Revealed: Bad attitudes add to the suffering of patients in cancer wards

?Thousands of cancer patients in Kenya are dying in pain, with most being denied medication by health workers, shows a new study. The World Health Organisation estimates 80 per cent of Kenyans dying from cancer suffer, with untreated moderate to severe pain.

This roughly means 26,400 Kenyans who died from cancer last year suffered pain that could have been treated.

The cause for untreated pain, the study at Kenyatta National Hospital (KNH) indicates to be mainly negative attitude by nurses towards cancer patients.

The study published last week (September 24, 2019) in the journal Pain Management Nursing blames negative attitude, poor training and fear of using opioids among nurses as well as interference by relatives of some patients.

The study carried out by Dr Lister Nyasero Onsongo, a lecturer at the School of Nursing Kenyatta University, also blames poor cooperation between nurses and doctors especially at the KNH private wing.

“When doctors come to review patients, most of the time they go alone. There is negative attitude nurses have that when you accompany a doctor into the patient’s room you are like a maid,” said a study participant. Nurses at the hospital, handling the highest number of cancer patients in Kenya, view a transfer to the Oncology Unit as a punishment or demotion, reported the study.

One of the reasons for the negative view of the oncology wards, the study suggests are the high rates of deaths compared to other wards.

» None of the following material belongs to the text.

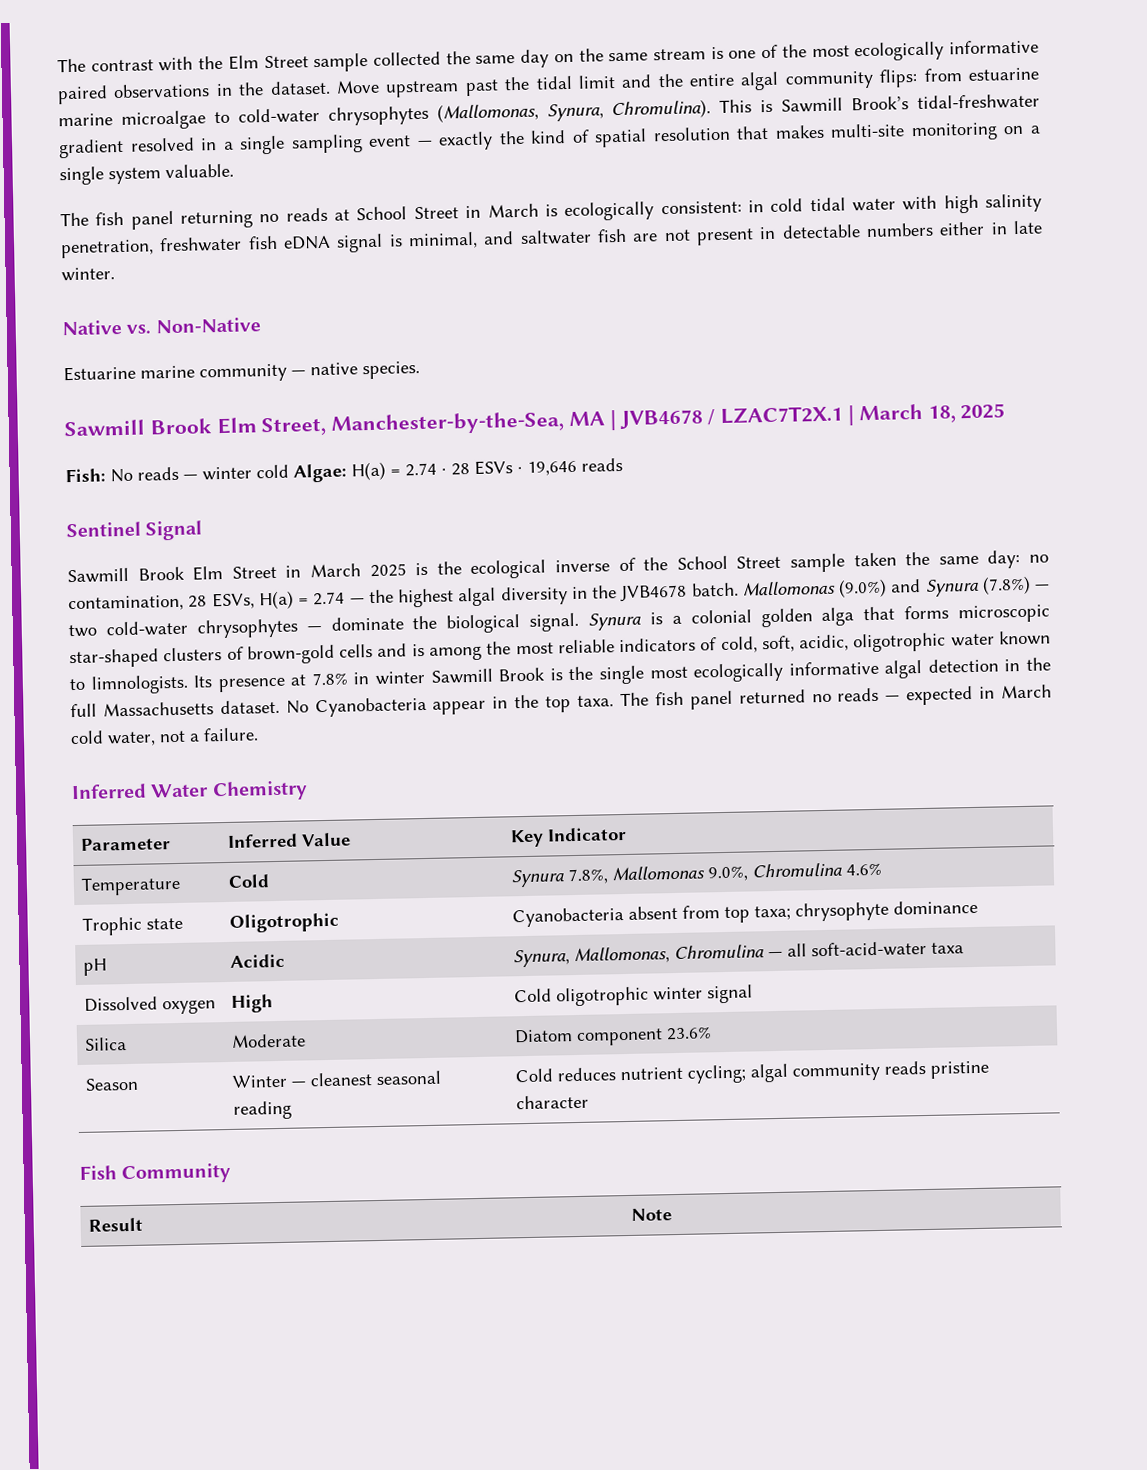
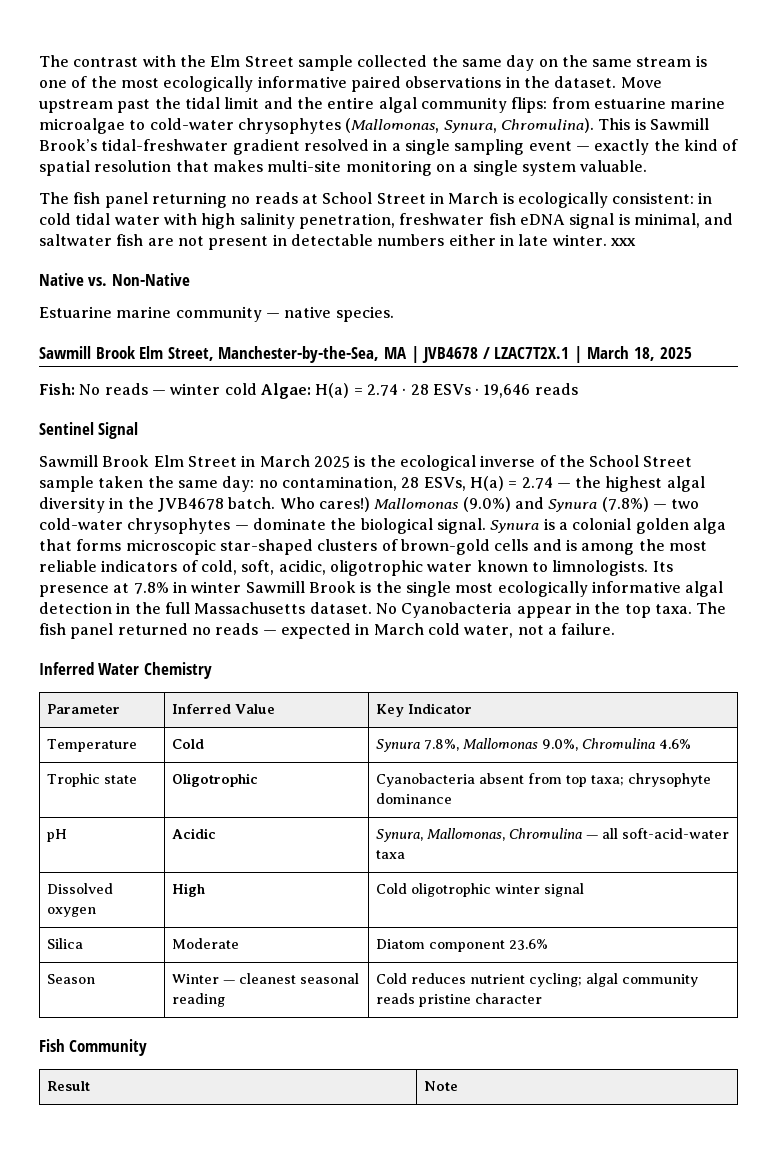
- The fish panel returning no reads at School Street in March is ecologically consistent: in cold tidal water with high salinity penetration, freshwater fish eDNA signal is minimal, and saltwater fish are not present in detectable numbers either in late winter.
+ The fish panel returning no reads at School Street in March is ecologically consistent: in cold tidal water with high salinity penetration, freshwater fish eDNA signal is minimal, and saltwater fish are not present in detectable numbers either in late winter. xxx
+ Who cares!)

“The negative attitude toward working in the Oncology Unit played a negative role in pain management,” says the study.

The issue of money and payments also featured prominently as one reason why nurses at KNH oncology wards are not keen on attending to their patients. They complained that unlike other nurses who work in specialised wards such as the Intensive Care Unit who are paid 15 per cent extra for recognition, cancer nurses are not paid such extras. “Sometimes, you know, most people want money for motivation. In the ICU they are usually given allowances that we do not get as oncology nurses,” said a participant.

Dr Onsongo had involved 25 nurses working in KNH private wing and the general oncology ward in a study approved by the hospital’s ethics committee.

Participants were nurses who spent at least 50 per cent of clinical duties providing care to cancer patients and had worked in the unit for six months or more. “Nurses in both units do not conduct a comprehensive pain assessment and they do not use validated pain assessment tools,” said Dr Onsongo. The nurses complained of erratic and inadequate training, heavy workload and burnout and lack of pain management guidelines.

Participants said for example they forget to give patients the pain killer, morphine, as required because they have too much work and they are too few especially at night.

But Dr Onsongo says this may not hold true: “Based on my observations, in rare situations in which nurses had fewer patients and the same number of staff, there was no difference in nurses’ approach to pain management.” Some of the nurses reported hesitancy in administering opioids in case patients become addicted or developed breathing problems.

“We might cause respiratory distress, and then actually in a way we are speeding up the death process. We have patients who die in pain; everybody is usually afraid to give morphine; we just fear, it is a dilemma,” said a nurse.

But they also blame patients’ relatives. “Relatives interrupt a lot. They can be so nagging, you are not able to figure out if it is the patient’s genuine pain or the relatives,” said a participant.

There are also patients who believe that unless they get an injection they are not being treated. “So some nurses give normal saline (water) injections to calm the patients down,” says the study.

Dr Onsongo however suggests the case of poor pain management is not exclusive to KNH and could be widespread but can be relieved through sound policies and quality training of nurses. An earlier study among 400 cancer patients at Moi Teaching and Referral Hospital, Eldoret reported 66 per cent had poorly managed pain.

“This study shows that hospitalised patients in Kenya are experiencing pain that is often undertreated,” said the report by in-house doctors, Moi University, Indiana University, US and Brigham and Women’s Hospital, US. A study on cancer pain among 94 patients at Garissa Referral Hospital, published in August (2019) reported that 78 per cent experienced poor pain treatment. “This study found a high prevalence of cancer pain and suboptimal cancer pain management,” says the study led by Fatuma Affey of Umma University.